▸ **Task description**
From the line that includes "2022-11-18 | 数值: -1.70 -> -2.10" down to the final line of the data below, copy every line exactly and leave the rest out.

▸ **Records for the exercise**
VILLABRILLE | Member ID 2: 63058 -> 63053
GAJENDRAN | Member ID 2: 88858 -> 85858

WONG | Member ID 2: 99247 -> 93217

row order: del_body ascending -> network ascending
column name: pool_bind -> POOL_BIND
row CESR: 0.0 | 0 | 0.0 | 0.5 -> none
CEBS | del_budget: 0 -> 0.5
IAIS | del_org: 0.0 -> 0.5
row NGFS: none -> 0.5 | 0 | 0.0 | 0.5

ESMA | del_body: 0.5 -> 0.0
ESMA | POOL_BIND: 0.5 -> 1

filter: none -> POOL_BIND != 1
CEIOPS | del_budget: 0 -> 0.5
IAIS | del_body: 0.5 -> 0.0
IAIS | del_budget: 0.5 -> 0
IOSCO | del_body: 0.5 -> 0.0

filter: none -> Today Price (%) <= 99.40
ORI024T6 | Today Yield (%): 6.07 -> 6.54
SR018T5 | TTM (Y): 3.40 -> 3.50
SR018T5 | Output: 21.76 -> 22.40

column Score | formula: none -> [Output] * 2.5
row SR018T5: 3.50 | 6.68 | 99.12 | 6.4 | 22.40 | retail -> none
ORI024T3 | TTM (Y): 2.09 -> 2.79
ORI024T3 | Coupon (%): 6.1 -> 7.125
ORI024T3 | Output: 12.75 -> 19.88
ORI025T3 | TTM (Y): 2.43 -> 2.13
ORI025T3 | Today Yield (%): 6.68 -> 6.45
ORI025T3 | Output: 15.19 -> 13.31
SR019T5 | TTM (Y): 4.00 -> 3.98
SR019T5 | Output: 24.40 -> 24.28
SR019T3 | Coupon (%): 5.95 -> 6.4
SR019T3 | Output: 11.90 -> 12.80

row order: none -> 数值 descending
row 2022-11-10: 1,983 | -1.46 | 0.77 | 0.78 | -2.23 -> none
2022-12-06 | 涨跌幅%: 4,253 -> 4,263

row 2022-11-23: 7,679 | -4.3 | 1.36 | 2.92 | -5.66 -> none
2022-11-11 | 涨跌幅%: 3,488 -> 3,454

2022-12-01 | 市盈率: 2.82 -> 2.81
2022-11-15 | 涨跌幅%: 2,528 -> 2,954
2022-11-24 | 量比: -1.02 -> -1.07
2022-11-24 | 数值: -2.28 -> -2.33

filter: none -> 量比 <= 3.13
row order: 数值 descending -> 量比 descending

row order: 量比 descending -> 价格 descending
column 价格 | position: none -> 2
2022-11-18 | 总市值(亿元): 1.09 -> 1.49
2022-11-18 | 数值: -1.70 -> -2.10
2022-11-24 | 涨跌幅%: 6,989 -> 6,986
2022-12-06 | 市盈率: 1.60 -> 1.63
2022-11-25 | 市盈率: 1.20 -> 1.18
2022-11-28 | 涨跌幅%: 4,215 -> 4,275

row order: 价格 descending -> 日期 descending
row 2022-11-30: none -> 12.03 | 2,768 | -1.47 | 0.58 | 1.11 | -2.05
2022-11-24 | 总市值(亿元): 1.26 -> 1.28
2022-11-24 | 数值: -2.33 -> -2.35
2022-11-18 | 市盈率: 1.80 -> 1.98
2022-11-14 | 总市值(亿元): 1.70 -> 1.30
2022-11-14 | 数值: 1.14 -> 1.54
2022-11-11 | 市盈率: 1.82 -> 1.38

▸ **Answer space**
2022-11-18 | 数值: -1.70 -> -2.10
2022-11-24 | 涨跌幅%: 6,989 -> 6,986
2022-12-06 | 市盈率: 1.60 -> 1.63
2022-11-25 | 市盈率: 1.20 -> 1.18
2022-11-28 | 涨跌幅%: 4,215 -> 4,275

row order: 价格 descending -> 日期 descending
row 2022-11-30: none -> 12.03 | 2,768 | -1.47 | 0.58 | 1.11 | -2.05
2022-11-24 | 总市值(亿元): 1.26 -> 1.28
2022-11-24 | 数值: -2.33 -> -2.35
2022-11-18 | 市盈率: 1.80 -> 1.98
2022-11-14 | 总市值(亿元): 1.70 -> 1.30
2022-11-14 | 数值: 1.14 -> 1.54
2022-11-11 | 市盈率: 1.82 -> 1.38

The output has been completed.